Pay Attention” is a frontrunner for a single. The first few bars are so attention-grabbing, it just makes sense as an introduction to WME as a product. “Underdogs“, the intro, stands as the brightest spot on side a. Not only does it set the tone musically but conceptually.

On to the few lowlights.

16 tracks of mostly drowned out, minimal production can get to J. Cole levels of yawn. They could’ve gotten their point across in far less songs and added replay value, simultaneously.

Some songs bleed into each other. Not in the way that feels like a masterclass in cohesiveness. The kind that has you scanning the tracklist wondering if you’re on a new song or is it just one long track. WME is also a bit bottom heavy. Not one track is whack. They just don’t jump off the page, individually. Uhhh… that’s it. (Oh, the griselda-esque ad-libs. We don’t need those.)
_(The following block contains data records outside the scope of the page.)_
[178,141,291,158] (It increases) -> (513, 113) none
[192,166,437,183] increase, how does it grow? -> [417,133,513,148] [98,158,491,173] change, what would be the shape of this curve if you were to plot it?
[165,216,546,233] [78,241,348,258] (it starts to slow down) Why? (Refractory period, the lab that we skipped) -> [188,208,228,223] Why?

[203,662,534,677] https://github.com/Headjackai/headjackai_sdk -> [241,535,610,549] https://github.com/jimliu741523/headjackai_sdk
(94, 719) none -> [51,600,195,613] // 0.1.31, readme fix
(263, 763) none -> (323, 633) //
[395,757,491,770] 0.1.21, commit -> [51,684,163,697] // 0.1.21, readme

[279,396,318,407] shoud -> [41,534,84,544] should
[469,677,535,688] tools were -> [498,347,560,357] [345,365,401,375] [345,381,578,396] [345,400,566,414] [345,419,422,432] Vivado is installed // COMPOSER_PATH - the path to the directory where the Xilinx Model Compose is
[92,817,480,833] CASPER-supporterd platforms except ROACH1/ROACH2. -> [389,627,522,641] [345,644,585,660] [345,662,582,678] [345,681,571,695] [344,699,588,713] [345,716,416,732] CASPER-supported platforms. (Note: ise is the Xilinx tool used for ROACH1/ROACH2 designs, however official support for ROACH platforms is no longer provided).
We Move Indpendently is chemistry defined. Not just the emcees but their chemistry with the production. It’s not often that a joint project has 2 parties sound comfortable on every track. Not even Outkast does that. Jay-Z was out of his element plenty on Watch The Throne. Freddie Gibbs was obviously adjusting to Curren$y‘s production style on Fetti. It’s really a rare quality. Maybe Sean P & Rock as Heltah Skeltah is the closest in comparison.

If the aforementioned Sean Price mixed with Cappadonna meets Evidence mixed Styles P‘s conscious side over “Real Hip-Hop Type Beats” from YouTube sounds appealing to you… Scoob Rock & Lifeline’s We Move Indpendently is for you!


Sidebar: That is NOT a slight to the production. Some YouTube beats are fire and so are these.